Exactness is required. Restate every entry as written.

[[ Data supplied, beginning ]]

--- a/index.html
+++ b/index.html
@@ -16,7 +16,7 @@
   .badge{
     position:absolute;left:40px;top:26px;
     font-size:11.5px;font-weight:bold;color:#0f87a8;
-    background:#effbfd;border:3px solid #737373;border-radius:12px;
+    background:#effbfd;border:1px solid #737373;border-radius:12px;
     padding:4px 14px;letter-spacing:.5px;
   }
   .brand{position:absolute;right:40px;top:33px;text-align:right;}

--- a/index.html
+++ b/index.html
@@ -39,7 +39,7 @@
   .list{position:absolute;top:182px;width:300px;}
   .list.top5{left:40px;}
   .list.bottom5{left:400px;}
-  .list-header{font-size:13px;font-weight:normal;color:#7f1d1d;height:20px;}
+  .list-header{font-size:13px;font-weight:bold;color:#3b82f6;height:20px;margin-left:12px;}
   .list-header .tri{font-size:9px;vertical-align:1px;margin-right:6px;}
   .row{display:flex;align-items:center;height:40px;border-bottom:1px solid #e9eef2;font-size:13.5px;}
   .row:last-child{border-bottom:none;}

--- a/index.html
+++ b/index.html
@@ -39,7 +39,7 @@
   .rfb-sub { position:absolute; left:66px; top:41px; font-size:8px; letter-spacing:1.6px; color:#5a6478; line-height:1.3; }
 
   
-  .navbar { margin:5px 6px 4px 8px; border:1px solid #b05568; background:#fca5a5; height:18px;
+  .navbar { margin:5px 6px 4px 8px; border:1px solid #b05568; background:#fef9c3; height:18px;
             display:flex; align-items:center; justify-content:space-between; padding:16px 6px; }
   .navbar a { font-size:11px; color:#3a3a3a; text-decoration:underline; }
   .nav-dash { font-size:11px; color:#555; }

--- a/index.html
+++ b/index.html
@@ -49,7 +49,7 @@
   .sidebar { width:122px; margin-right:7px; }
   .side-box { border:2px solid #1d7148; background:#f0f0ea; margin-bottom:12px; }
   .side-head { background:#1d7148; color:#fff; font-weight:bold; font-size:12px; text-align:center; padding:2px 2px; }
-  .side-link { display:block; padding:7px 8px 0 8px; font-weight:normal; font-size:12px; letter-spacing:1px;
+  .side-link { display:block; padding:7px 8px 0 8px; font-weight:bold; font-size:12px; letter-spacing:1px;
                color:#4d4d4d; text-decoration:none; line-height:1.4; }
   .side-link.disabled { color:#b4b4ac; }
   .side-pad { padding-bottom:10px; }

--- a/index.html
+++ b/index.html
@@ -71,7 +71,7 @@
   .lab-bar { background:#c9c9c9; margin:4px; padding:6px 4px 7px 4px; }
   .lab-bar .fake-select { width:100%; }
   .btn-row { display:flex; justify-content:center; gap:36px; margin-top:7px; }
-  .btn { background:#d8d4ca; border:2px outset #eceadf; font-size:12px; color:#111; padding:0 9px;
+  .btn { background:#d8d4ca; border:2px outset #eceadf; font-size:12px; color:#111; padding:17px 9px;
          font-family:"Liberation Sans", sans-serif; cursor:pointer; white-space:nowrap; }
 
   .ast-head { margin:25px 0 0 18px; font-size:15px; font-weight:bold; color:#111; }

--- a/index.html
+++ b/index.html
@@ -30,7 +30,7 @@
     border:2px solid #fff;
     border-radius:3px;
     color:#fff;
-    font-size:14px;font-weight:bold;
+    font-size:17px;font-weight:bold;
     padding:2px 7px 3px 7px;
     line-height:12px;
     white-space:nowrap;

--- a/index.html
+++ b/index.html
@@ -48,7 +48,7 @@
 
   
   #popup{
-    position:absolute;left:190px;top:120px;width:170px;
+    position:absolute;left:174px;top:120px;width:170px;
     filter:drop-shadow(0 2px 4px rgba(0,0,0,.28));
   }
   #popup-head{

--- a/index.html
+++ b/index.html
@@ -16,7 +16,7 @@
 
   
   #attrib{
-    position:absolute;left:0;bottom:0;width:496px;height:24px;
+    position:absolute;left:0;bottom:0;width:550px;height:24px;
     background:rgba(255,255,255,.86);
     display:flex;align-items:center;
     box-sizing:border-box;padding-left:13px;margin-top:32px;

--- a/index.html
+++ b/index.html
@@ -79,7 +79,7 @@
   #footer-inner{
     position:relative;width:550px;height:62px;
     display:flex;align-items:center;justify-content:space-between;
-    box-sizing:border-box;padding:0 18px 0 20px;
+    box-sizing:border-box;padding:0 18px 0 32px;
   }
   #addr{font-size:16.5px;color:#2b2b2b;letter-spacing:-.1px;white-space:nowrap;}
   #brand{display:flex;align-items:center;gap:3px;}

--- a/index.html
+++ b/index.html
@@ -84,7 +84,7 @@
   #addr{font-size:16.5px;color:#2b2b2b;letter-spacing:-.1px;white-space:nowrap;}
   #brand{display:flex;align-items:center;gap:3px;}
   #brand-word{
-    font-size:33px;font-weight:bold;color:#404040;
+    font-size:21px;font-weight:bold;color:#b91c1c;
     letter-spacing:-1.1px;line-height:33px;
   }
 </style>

[[ Data supplied, end ]]

Response area:
--- a/index.html
+++ b/index.html
@@ -16,7 +16,7 @@
   .badge{
     position:absolute;left:40px;top:26px;
     font-size:11.5px;font-weight:bold;color:#0f87a8;
-    background:#effbfd;border:3px solid #737373;border-radius:12px;
+    background:#effbfd;border:1px solid #737373;border-radius:12px;
     padding:4px 14px;letter-spacing:.5px;
   }
   .brand{position:absolute;right:40px;top:33px;text-align:right;}

--- a/index.html
+++ b/index.html
@@ -39,7 +39,7 @@
   .list{position:absolute;top:182px;width:300px;}
   .list.top5{left:40px;}
   .list.bottom5{left:400px;}
-  .list-header{font-size:13px;font-weight:normal;color:#7f1d1d;height:20px;}
+  .list-header{font-size:13px;font-weight:bold;color:#3b82f6;height:20px;margin-left:12px;}
   .list-header .tri{font-size:9px;vertical-align:1px;margin-right:6px;}
   .row{display:flex;align-items:center;height:40px;border-bottom:1px solid #e9eef2;font-size:13.5px;}
   .row:last-child{border-bottom:none;}

--- a/index.html
+++ b/index.html
@@ -39,7 +39,7 @@
   .rfb-sub { position:absolute; left:66px; top:41px; font-size:8px; letter-spacing:1.6px; color:#5a6478; line-height:1.3; }
 
   
-  .navbar { margin:5px 6px 4px 8px; border:1px solid #b05568; background:#fca5a5; height:18px;
+  .navbar { margin:5px 6px 4px 8px; border:1px solid #b05568; background:#fef9c3; height:18px;
             display:flex; align-items:center; justify-content:space-between; padding:16px 6px; }
   .navbar a { font-size:11px; color:#3a3a3a; text-decoration:underline; }
   .nav-dash { font-size:11px; color:#555; }

--- a/index.html
+++ b/index.html
@@ -49,7 +49,7 @@
   .sidebar { width:122px; margin-right:7px; }
   .side-box { border:2px solid #1d7148; background:#f0f0ea; margin-bottom:12px; }
   .side-head { background:#1d7148; color:#fff; font-weight:bold; font-size:12px; text-align:center; padding:2px 2px; }
-  .side-link { display:block; padding:7px 8px 0 8px; font-weight:normal; font-size:12px; letter-spacing:1px;
+  .side-link { display:block; padding:7px 8px 0 8px; font-weight:bold; font-size:12px; letter-spacing:1px;
                color:#4d4d4d; text-decoration:none; line-height:1.4; }
   .side-link.disabled { color:#b4b4ac; }
   .side-pad { padding-bottom:10px; }

--- a/index.html
+++ b/index.html
@@ -71,7 +71,7 @@
   .lab-bar { background:#c9c9c9; margin:4px; padding:6px 4px 7px 4px; }
   .lab-bar .fake-select { width:100%; }
   .btn-row { display:flex; justify-content:center; gap:36px; margin-top:7px; }
-  .btn { background:#d8d4ca; border:2px outset #eceadf; font-size:12px; color:#111; padding:0 9px;
+  .btn { background:#d8d4ca; border:2px outset #eceadf; font-size:12px; color:#111; padding:17px 9px;
          font-family:"Liberation Sans", sans-serif; cursor:pointer; white-space:nowrap; }
 
   .ast-head { margin:25px 0 0 18px; font-size:15px; font-weight:bold; color:#111; }

--- a/index.html
+++ b/index.html
@@ -30,7 +30,7 @@
     border:2px solid #fff;
     border-radius:3px;
     color:#fff;
-    font-size:14px;font-weight:bold;
+    font-size:17px;font-weight:bold;
     padding:2px 7px 3px 7px;
     line-height:12px;
     white-space:nowrap;

--- a/index.html
+++ b/index.html
@@ -48,7 +48,7 @@
 
   
   #popup{
-    position:absolute;left:190px;top:120px;width:170px;
+    position:absolute;left:174px;top:120px;width:170px;
     filter:drop-shadow(0 2px 4px rgba(0,0,0,.28));
   }
   #popup-head{

--- a/index.html
+++ b/index.html
@@ -16,7 +16,7 @@
 
   
   #attrib{
-    position:absolute;left:0;bottom:0;width:496px;height:24px;
+    position:absolute;left:0;bottom:0;width:550px;height:24px;
     background:rgba(255,255,255,.86);
     display:flex;align-items:center;
     box-sizing:border-box;padding-left:13px;margin-top:32px;

--- a/index.html
+++ b/index.html
@@ -79,7 +79,7 @@
   #footer-inner{
     position:relative;width:550px;height:62px;
     display:flex;align-items:center;justify-content:space-between;
-    box-sizing:border-box;padding:0 18px 0 20px;
+    box-sizing:border-box;padding:0 18px 0 32px;
   }
   #addr{font-size:16.5px;color:#2b2b2b;letter-spacing:-.1px;white-space:nowrap;}
   #brand{display:flex;align-items:center;gap:3px;}

--- a/index.html
+++ b/index.html
@@ -84,7 +84,7 @@
   #addr{font-size:16.5px;color:#2b2b2b;letter-spacing:-.1px;white-space:nowrap;}
   #brand{display:flex;align-items:center;gap:3px;}
   #brand-word{
-    font-size:33px;font-weight:bold;color:#404040;
+    font-size:21px;font-weight:bold;color:#b91c1c;
     letter-spacing:-1.1px;line-height:33px;
   }
 </style>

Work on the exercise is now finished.